Blackwell & Agee, for appellee.

DENSON J.

This litigation arose from the failure of the defendant to deliver to the plaintiff certain goods that were delivered to the defendant as a common carrier at Columbia, S. C., to be carried to Sumter, S. C., to be there delivered to the plaintiff, the consignee. The complaint is in Code form. Code 1896, p. 946, form 15. The description of the goods in the complaint is sufficiently definite to put the defendant on notice as to the particular package on which defendant's alleged dereliction was predicated. Hence the demurrer to the complaint was properly overruled.

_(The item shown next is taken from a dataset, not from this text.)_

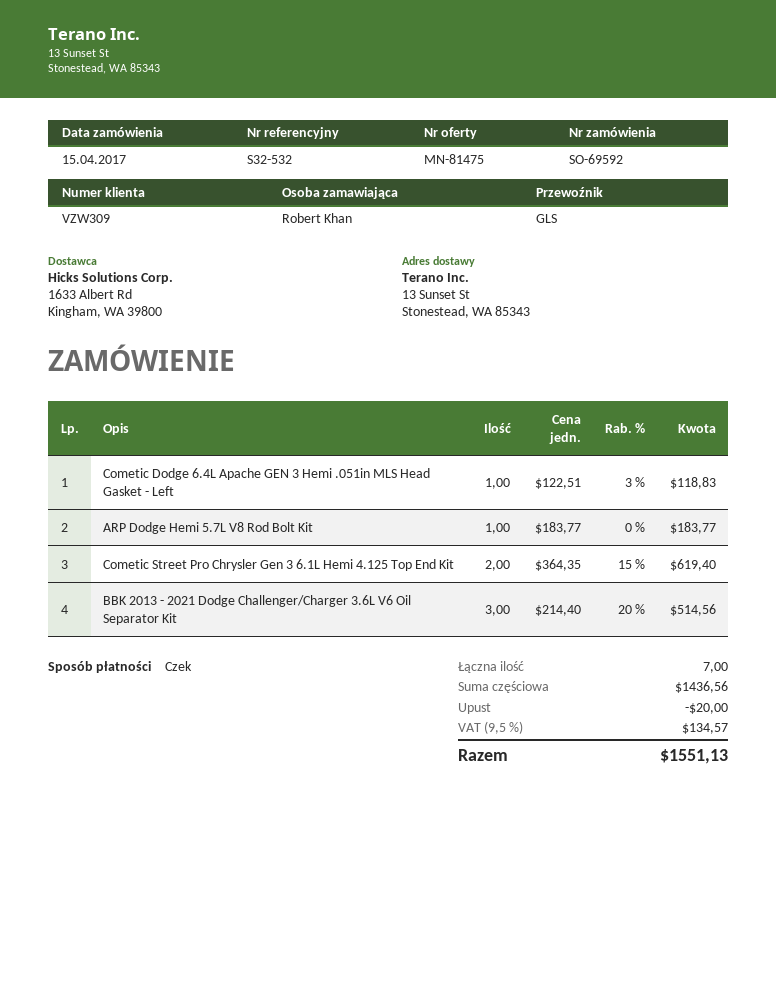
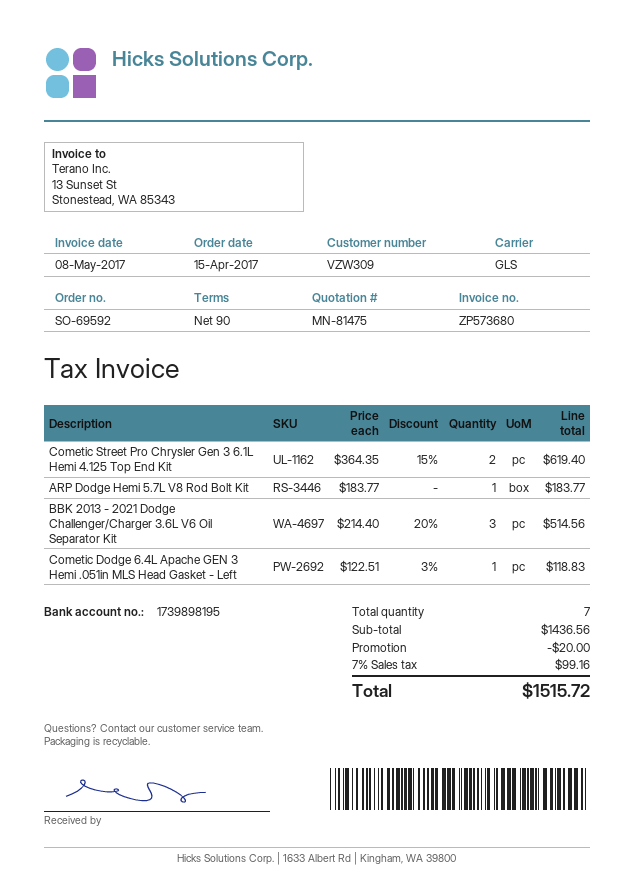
tax: 9.5% = 134.57 -> 7% = 99.16
total: 1551.13 -> 1515.72

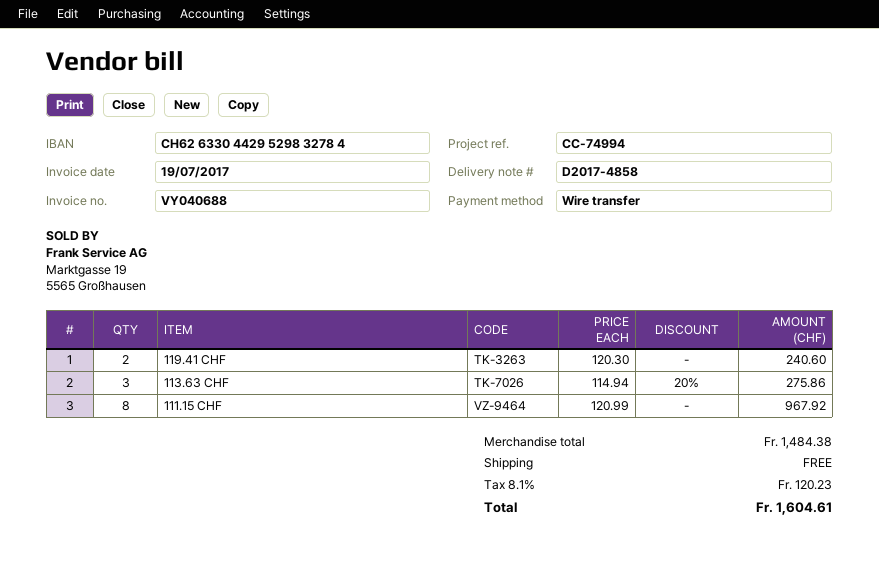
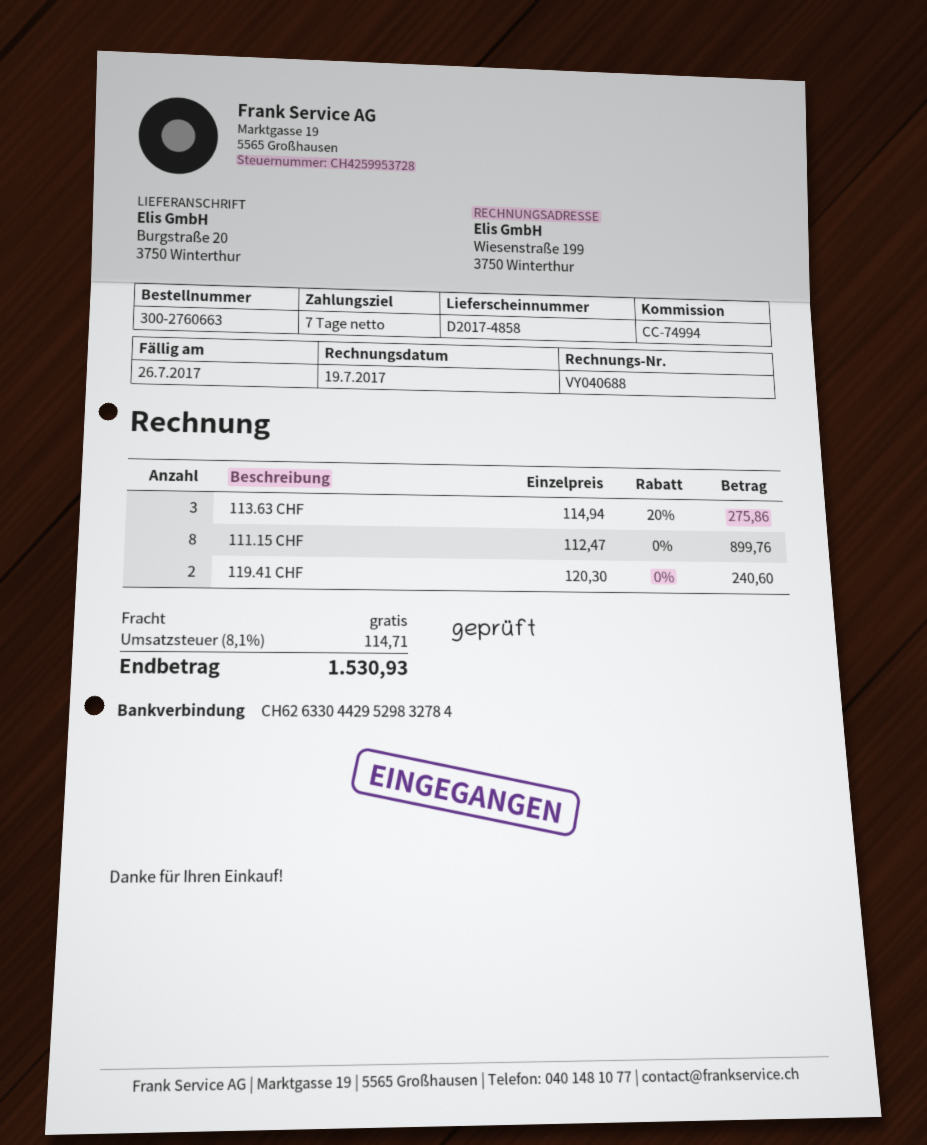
111.15 CHF: 8 x 120.99 = 967.92 -> 8 x 112.47 = 899.76
tax: 8.1% = 120.23 -> 8.1% = 114.71
total: 1604.61 -> 1530.93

It appears from the record that there was no controversy about the facts that the goods were received by the defendant as alleged and that they were never delivered. In other words the liability of the defendant was conceded, but it sought to limit its liability to $50. Pleas 2 and 7 presented this defense. Manifestly the contract sued on is a South Carolina contract. For this reason it is insisted by the appellant that the contract with respect to the liability of the defendant should be construed as such contracts have been construed by the Supreme Court of that state; in other words that in declaring the substantive law of the case we should be governed by the adjudications of that court. This insistence invokes the doctrine of lex loci contractus, a doctrine which is well established and adhered to in this state. "Parties are presumed to be conversant of the laws of the country in reference to which they contract, and to stipulate with regard to them; and it is a maxim, that 'locus contractus regit actum,' unless the parties have manifested a contrary intention." Hanrick v Andrews, 9 Port. 25; Peake v. Yeldell, 17 Ala. 636; Thomas v. De Graffenreid, 17 Ala. 609; Camp v. Randle, 81 Ala. 240, 2 So. 287; Sou. Ry. Co. v. Harrison, 119 Ala. 539, 24 So. 552, 43 L. R. A. 385, 72 Am. St. Rep. 936.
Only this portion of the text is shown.